Spark源码剖析(二):任务分配(含源码)

SparkContext所做的准备

在SparkContext(这里基于Spark的版本是1.3.1)主要做的工作是:

1.创建SparkEnv,里面又一个很重要的对象ActorSystem

2.创建TaskScheduler,这里是根据提交的集群来创建相应的TaskScheduler

3.创建DAGScheduler

4.调用taskScheduler.start()方法启动

部分源码如下:

class SparkContext(config: SparkConf) extends Logging with ExecutorAllocationClient {
    //TODO 该方法创建了一个ActorSystem   private[spark] def createSparkEnv(
      conf: SparkConf,
      isLocal: Boolean,
      listenerBus: LiveListenerBus): SparkEnv = {
    SparkEnv.createDriverEnv(conf, isLocal, listenerBus)
  }

  // Create and start the scheduler   //TODO 创建一个TaskScheduler   private[spark] var (schedulerBackend, taskScheduler) =
    SparkContext.createTaskScheduler(this, master)
  //TODO 通过ActorSystem创建了一个Actor,这个心跳是Executors和DriverActor的心跳   private val heartbeatReceiver = env.actorSystem.actorOf(
    Props(new HeartbeatReceiver(taskScheduler)), "HeartbeatReceiver")
  @volatile private[spark] var dagScheduler: DAGScheduler = _
  try {
    //TODO 创建了一个DAGScheduler,以后用来把DAG切分成Stage     dagScheduler = new DAGScheduler(this)
  } catch {
    case e: Exception => {
      try {
        stop()
      } finally {
        throw new SparkException("Error while constructing DAGScheduler", e)
      }
    }
  }

  // start TaskScheduler after taskScheduler sets DAGScheduler reference in DAGScheduler's   // constructor   //TODO 启动taskScheduler   taskScheduler.start()
}

SparkContext内的创建TaskScheduler内部流程

这方法是在SparkContext的构造函数中创建,下面是部分源码:

//TODO 根据提交任务时指定的URL创建相应的TaskScheduler
  private def createTaskScheduler(sc: SparkContext,
      master: String): (SchedulerBackend, TaskScheduler) = 
      {
          //TODO spark的StandAlone模式
      case SPARK_REGEX(sparkUrl) =>
        //TODO 创建了一个TaskSchedulerImpl
        val scheduler = new TaskSchedulerImpl(sc)
        val masterUrls = sparkUrl.split(",").map("spark://" + _)
        //TODO 创建了一个SparkDeploySchedulerBackend
        val backend = new SparkDeploySchedulerBackend(scheduler, sc, masterUrls)
        //TODO 调用initialize创建调度器
        scheduler.initialize(backend)
        (backend, scheduler)
  }

这里根据相应的提交创建对应的TaskScheduler对象,然后创建一个SparkDeploySchedulerBacken对象,最后调用initialize()方法创建调度器,接下来我们来看一下创建调度器的内部方法发生了什么?

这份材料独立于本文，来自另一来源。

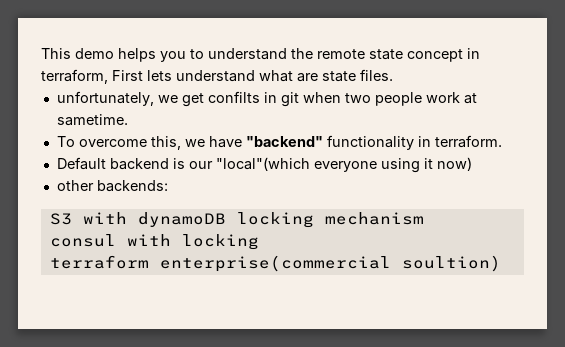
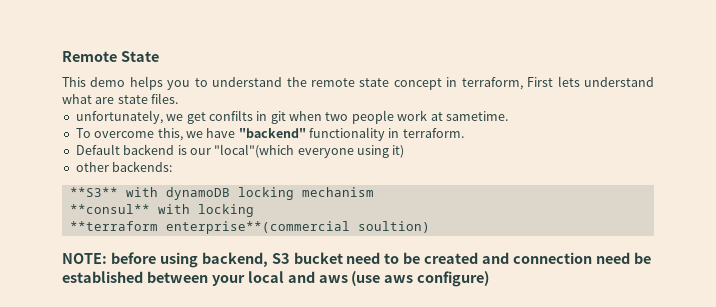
(41, 53) none -> [62,51,159,62] Remote State //
[423,157,472,171] it now) -> [392,145,405,158] it)
[49,213,72,225] S3 -> [69,187,118,197] **S3**
[49,234,116,247] consul -> [69,204,150,214] **consul**
[49,255,391,272] terraform enterprise(commercial -> [69,221,350,234] **terraform enterprise**(commercial
(501, 263) none -> [62,252,651,268] [62,271,490,287] // NOTE: before using backend, S3 bucket need to be created and connection need be established between your local and aws (use aws configure)

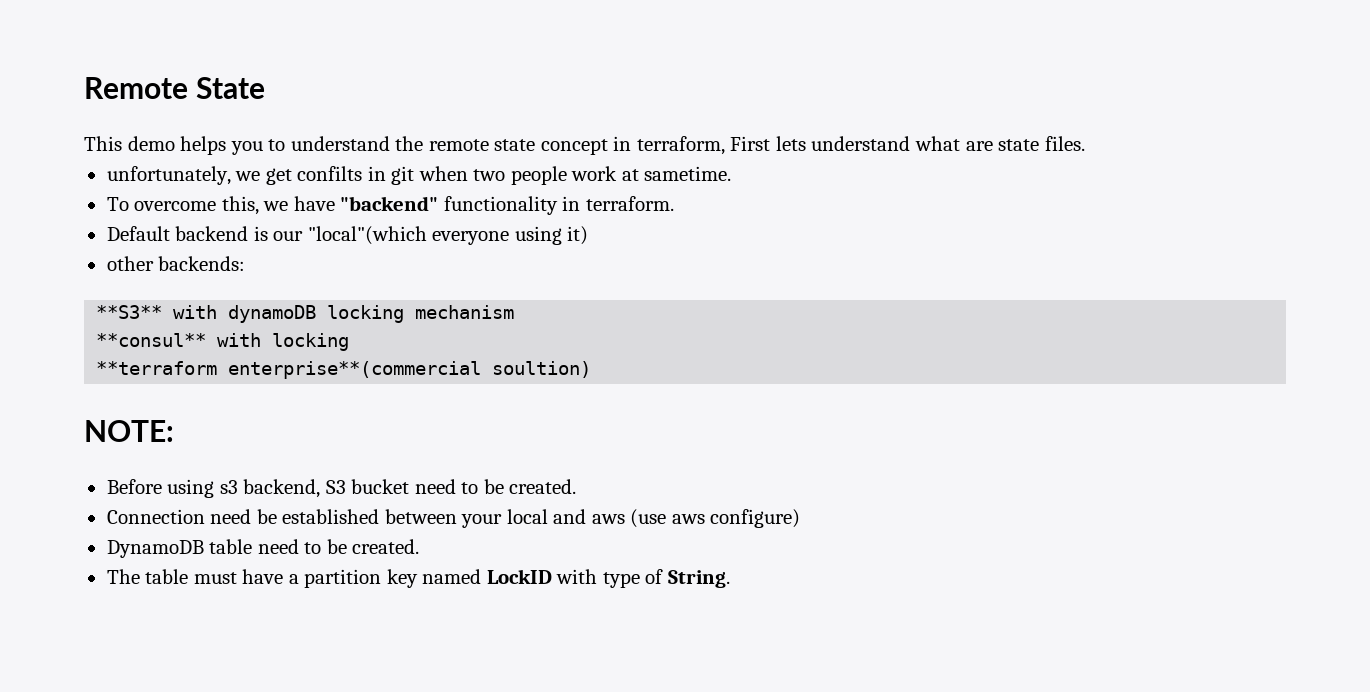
[110,252,198,268] before using -> [106,479,238,498] // Before using s3
[424,252,593,264] created and connection -> [509,479,577,494] [106,509,205,524] created. // Connection
(490, 279) none -> [106,539,420,558] [106,569,730,588] // DynamoDB table need to be created. // The table must have a partition key named LockID with type of String.

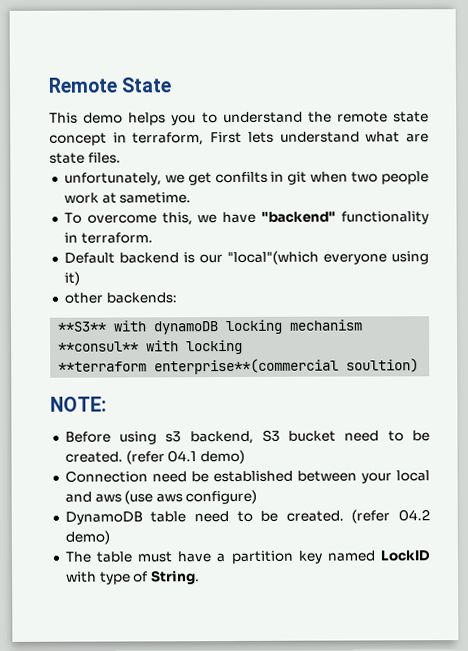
(577, 486) none -> [125,449,245,465] (refer 04.1 demo)
(420, 546) none -> [351,509,431,524] [64,530,110,545] (refer 04.2 demo)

def initialize(backend: SchedulerBackend) {
    this.backend = backend
    // temporarily set rootPool name to empty
    rootPool = new Pool("", schedulingMode, 0, 0)
    schedulableBuilder = {
      schedulingMode match {
         //默认的调度模式是FIFO
        case SchedulingMode.FIFO =>
          new FIFOSchedulableBuilder(rootPool)
        case SchedulingMode.FAIR =>
          new FairSchedulableBuilder(rootPool, conf)
      }
    }
    schedulableBuilder.buildPools()
  }

可以看出,在内部方法里面选择的是调度模式,这里需要注意的是Spark默认的调度模式是FIFO.

启动TaskScheduler

在创建TaskScheduler方法以后,SparkContext构造器使用taskScheduler.start()启动任务调度器,接下来我们看一下内部发生了什么,这里需要注意的是,如果你看的并非Spark集群的实现,需要看的实现类是不不一样的;我在这里看的是TaskSchedulerImpl类。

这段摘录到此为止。